Un chrétien est un soldat au front de la guerre Sainte : Celle de l’Amour. C’est un résistant, un éveilleur, un révolutionnaire ! Debout aux cratères des volcans ouverts, non pour éteindre la lave, mais l’étreindre dans la Vérité du Christ et la transfigurer. Si le rap déchire de sa rugosité, le corps fictif d’un monde aseptisé, c’est pour en révéler ses paradoxes. Les femens, elles, sont les produits labellisés d’une société malade de son néant, soumises à ceux qu’elles croient combattre. Les djihadistes se sont perdus aux trous noirs d’une civilisation qui s’est construite contre le Dieu d’Amour, après l’avoir arraché de ses calvaires, de ses places, de ses mairies ! Hélas, Babel Babylone a sacrifié l’universalité chrétienne à l’uniformité ; l’identité des nations à l’indifférencié ; à l’unité, elle a préféré l’éclatement des communautarismes et à l’Image de Dieu, non plus l’effigie d’un César, mais le code-barre de l’efficacité ou de la rentabilité ! Alors soyons le sel de la terre par qui les rouages des systèmes déraillent… Si nous manquons le rendez-vous avec les assoiffés, les enfants de la colère, les damnés de la haine, de la violence, mais aussi les embryons, les « sans voix », les plus obscurs et les plus fragiles d’entre nos frères, nous serons foulés aux pieds ! Le Seigneur nous a prévenus : si nous sommes sourds à leur appel où nous attend la Soif terrible du Christ, nous passerons par la porte de Sa Justice ! Oui, dans ce livre je traque les visages de désespérés, radicalisés dans le rejet d’une société qui les a vomis. Je les expose sous la lumière d’un autre soleil. Où Dieu leur murmure : « Adam, où es-tu, Caïn qu’as-tu fait ? »

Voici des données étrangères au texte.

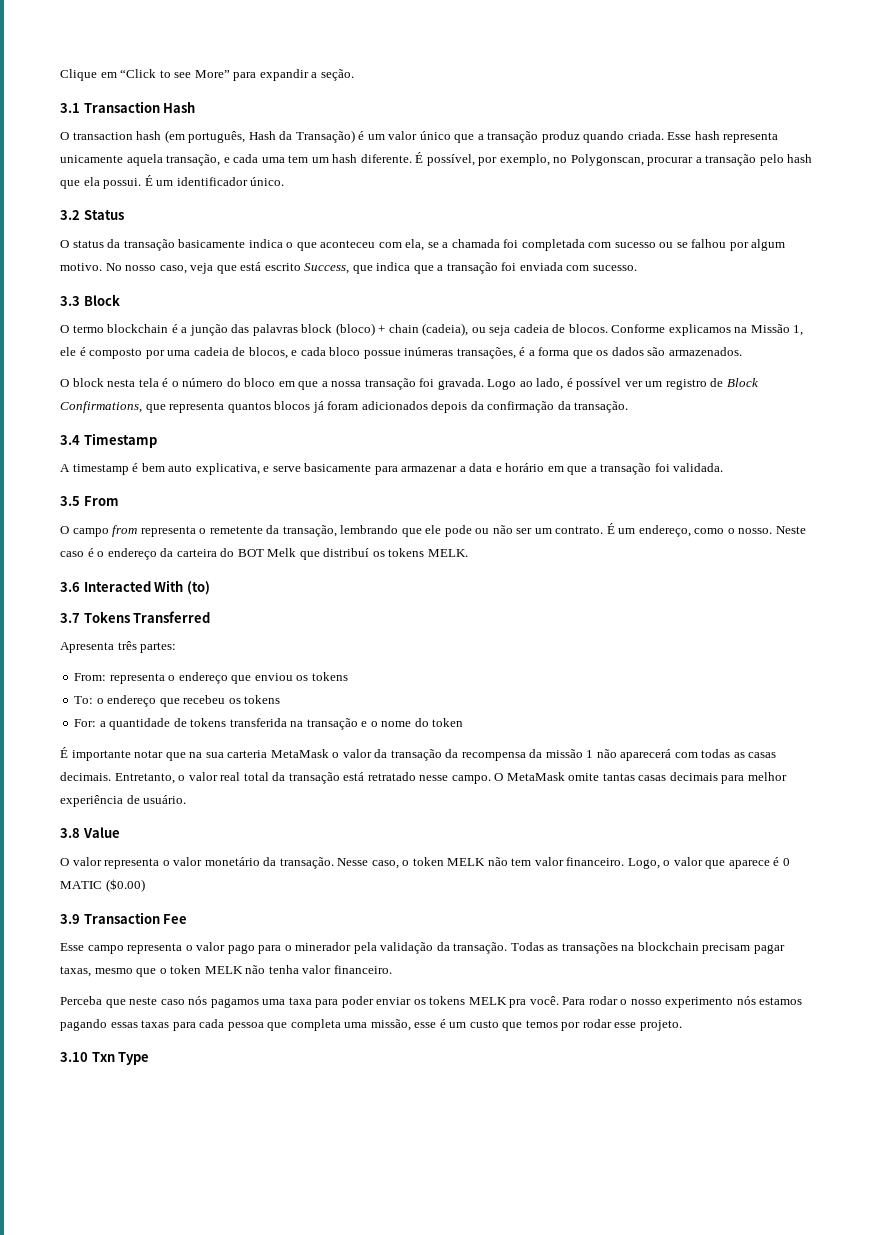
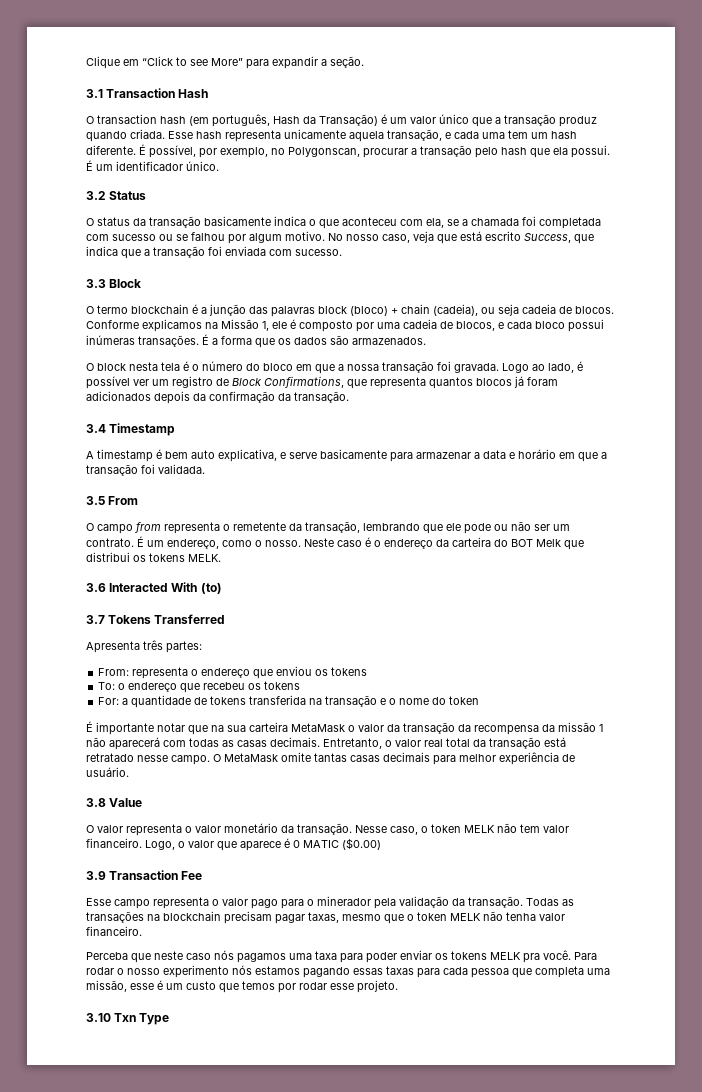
[363,347,526,359] possue inúmeras transações, é -> [568,319,604,332] [86,334,209,347] possui inúmeras transações. É
[323,548,370,557] distribuí -> [86,552,130,562] distribui
[227,750,268,758] carteria -> [249,722,288,732] carteira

Vous insistez sur l’importance des valeurs chrétiennes qui ont façonné la France : voyez-vous des signes d’espérance et de renouveau en la matière ?
La France est née dans les fonts baptismaux et le sacre des rois ; la France et l’Église furent tissées l’une à l’autre aux prémices de leur histoire commune… chair de Sa Chair, os de Ses os… C’est une Alliance Sainte ! Si l’Église est le Corps du Christ, la France est Son Visage : de Miséricorde, de pitié. Elle veille aux déchirures du monde, pour la liberté qui ne peut se recevoir que de la Vérité. Sa vocation universelle est sacerdotale ; si elle y renonce c’est comme si elle s’arrachait le cœur ! la manifestation de la marche pour la vie, celle des gilets jaunes témoignent d’une France bien réelle, se soulevant dans une saine colère qui est déjà l’éveil d’une Espérance. Celle d’une fraternité. Incarnée. Ressuscitée.
Une poésie très mystique parsème votre journal : ne sommes-nous pas au fond trop timides dans nos engagements de chrétiens et dans la place que nous laissons à Dieu dans nos vies ?
Il n’y a qu’une audace ! Révéler au monde l’empreinte de Sa Présence, réensemencer ce monde de Son éternité. Au cœur de sa violence, au lieu de son rejet, y déposer l’enfance, le Don ; retisser au cœur du chaos et du sang et des larmes, Son Visage. Son Pardon. Pour rapatrier le monde vers l’Amour… la véritable révolution est cette restauration ! Les autres se sont perdues aux mirages des dystopies, des totalitarismes. De toutes les régressions. L’inconditionnelle nouveauté c’est L’Évangile !
Propos recueillis par Christophe Geffroy
Véronique Lévy, Jésus-Christ ou les robots, Cerf, 2019, 308 pages, 20 €.